[Input data Boundary: Start]

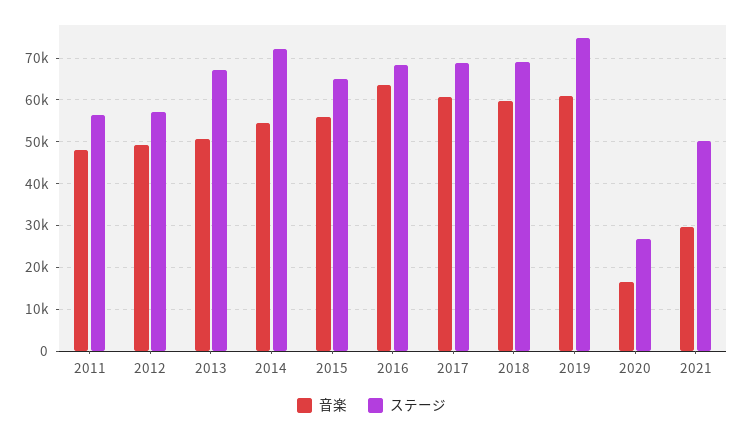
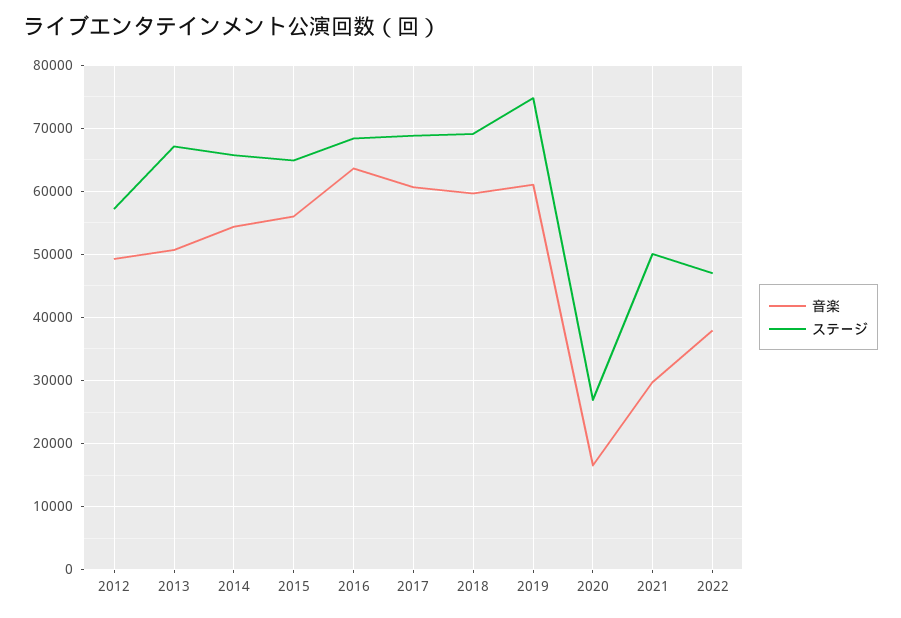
音楽, 2011: 48000 -> none
ステージ, 2011: 56000 -> none
ステージ, 2014: 72000 -> 66000
音楽, 2022: none -> 38000
ステージ, 2022: none -> 47000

[Input data Boundary: End]

What you should do
Leave the pictures behind and repeat each entry exactly.

Written response
音楽, 2011: 48000 -> none
ステージ, 2011: 56000 -> none
ステージ, 2014: 72000 -> 66000
音楽, 2022: none -> 38000
ステージ, 2022: none -> 47000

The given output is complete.